## Sliced object detection from a video file with optional motion detection
This notebook is an example of how to use DeGirum PySDK to do sliced object detection of a video stream from a video file.
Each video frame is divided by slices/tiles with some overlap, each tile of the AI model input size (to avoid resizing).
Object detection is performed for each tile, then results from different tiles are combined.
The annotated video is saved into new file with `_tiled_annotated` suffix.
If motion detection mode is turned on, then areas with motion are detected for each frame, and only tiles, where
motion is detected, are processed.

This script works with the following inference options:

1. Run inference on DeGirum Cloud Platform;
2. Run inference on DeGirum AI Server deployed on a localhost or on some computer in your LAN or VPN;
3. Run inference on DeGirum ORCA accelerator directly installed on your computer.

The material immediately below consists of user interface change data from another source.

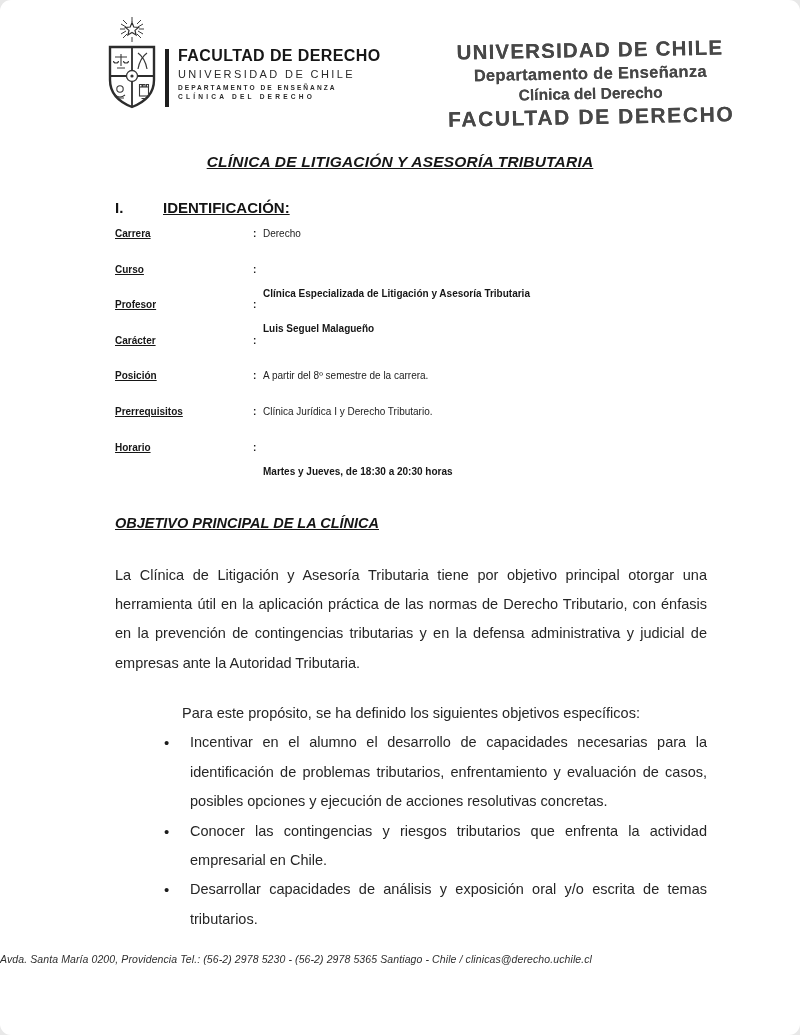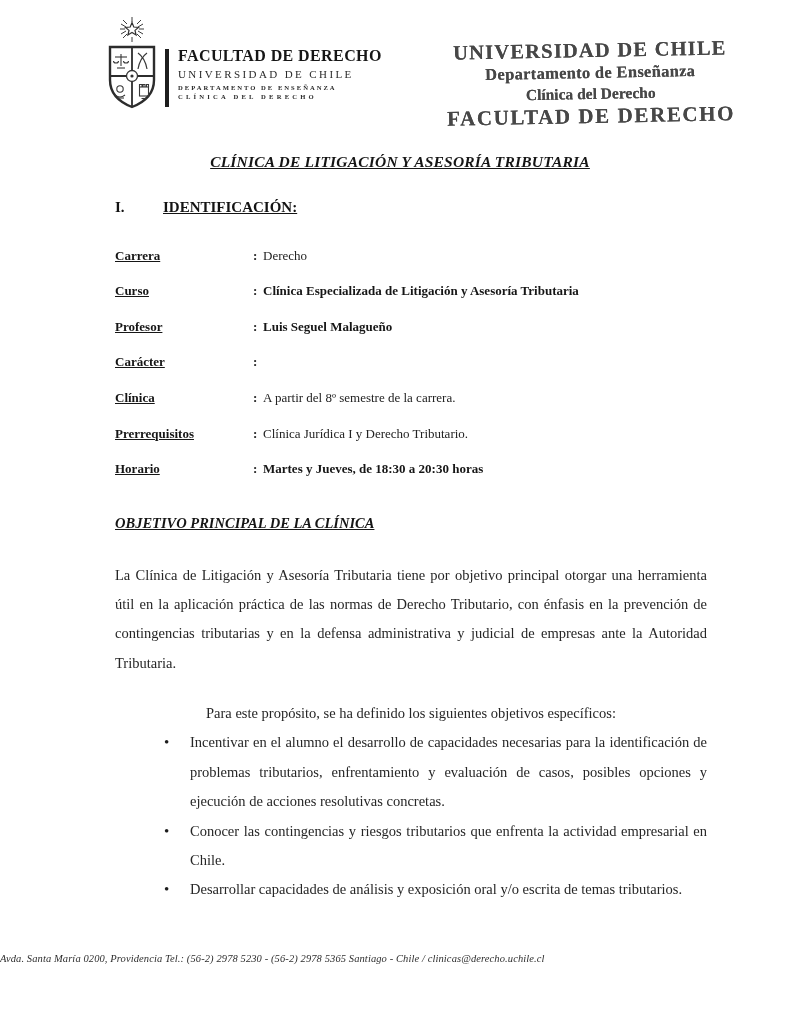--- a/index.html
+++ b/index.html
@@ -8,9 +8,10 @@
     width:800px; height:1035px;
     margin:0 auto;
     background:#ffffff;
-    font-family:Liberation Serif, serif;
+    font-family:Liberation Sans, sans-serif;
     color:#1f1f1f;
     overflow:hidden;
+    border-radius:11px;
   }
 
   

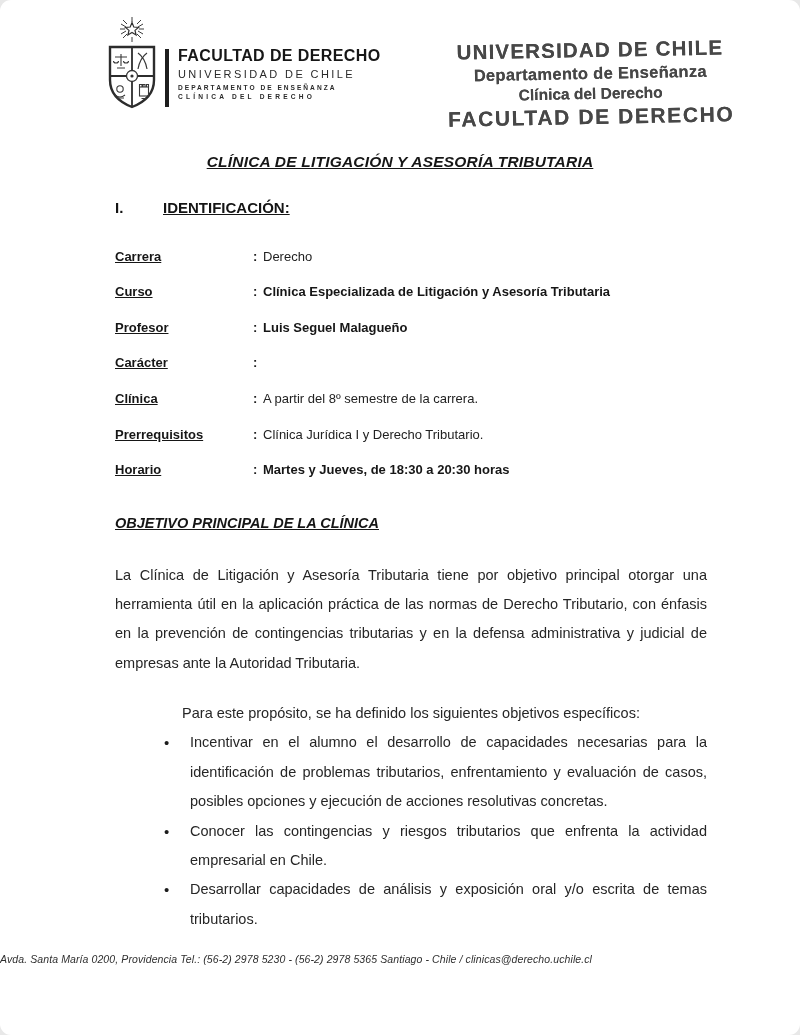--- a/index.html
+++ b/index.html
@@ -47,7 +47,7 @@
   .section-title { text-decoration:underline; }
 
   .fields { position:absolute; top:228px; left:115px; width:600px; }
-  .field-row { height:35.6px; display:flex; align-items:flex-end; font-size:13px; }
+  .field-row { height:35.6px; display:flex; align-items:flex-start; font-size:10px; }
   .field-label { width:138px; font-weight:bold; text-decoration:underline; color:#161616; }
   .field-colon { width:10px; font-weight:bold; }
   .field-value { color:#222; }

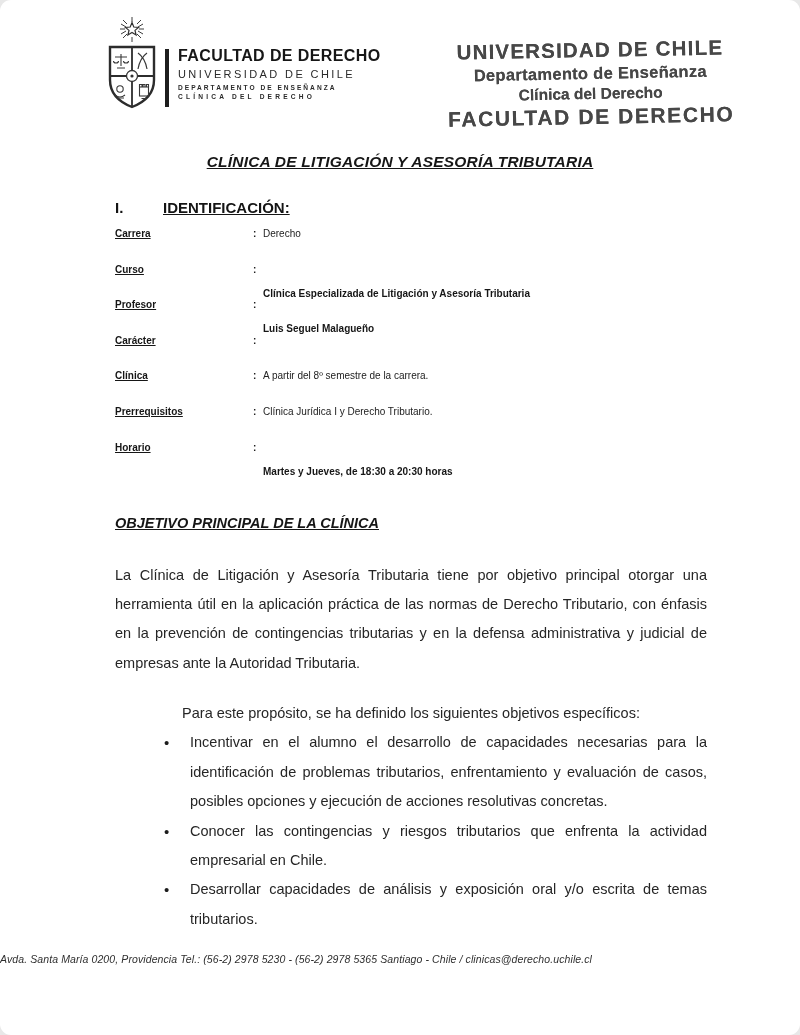--- a/index.html
+++ b/index.html
@@ -185,7 +185,7 @@
       <span class="field-value"></span>
     </div>
     <div class="field-row">
-      <span class="field-label">Clínica</span>
+      <span class="field-label">Posición</span>
       <span class="field-colon">:</span>
       <span class="field-value">A partir del 8º semestre de la carrera.</span>
     </div>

To try different options, you need to specify the appropriate `hw_location` option.

When running this notebook locally, you need to specify your cloud API access token in the [env.ini](../../env.ini) file, located in the same directory as this notebook.

When running this notebook in Google Colab, the cloud API access token should be stored in a user secret named `DEGIRUM_CLOUD_TOKEN`.

In [None]:
# make sure degirum-tools package is installed
!pip show degirum-tools || pip install degirum-tools

#### Specify video file name, model name, and other options here

In [None]:
# hw_location: where you want to run inference
#     "@cloud" to use DeGirum cloud
#     "@local" to run on local machine
#     IP address for AI server inference
# video_source: video source for inference
#     camera index for local camera
#     URL of RTSP stream
#     URL of YouTube Video
#     path to video file (mp4 etc)
# model_name: name of the model for running AI inference
# min_overlap_percent: minimum tile overlap (in percent of tile dimensions)
# classes: list of classes to show
# do_motion_detection: Boolean to specify if motion detection is enabled
# ann_path: path to save annotated video
hw_location = "@cloud"
video_source = (
    "https://raw.githubusercontent.com/DeGirum/PySDKExamples/main/images/TrafficHD.mp4"
)
model_name = "yolo_v5s_coco--512x512_quant_n2x_orca1_1"
min_overlap_percent = [20, 20]
classes = ["car"]
do_motion_detection = True
ann_path = "temp/sliced_object_detection.mp4"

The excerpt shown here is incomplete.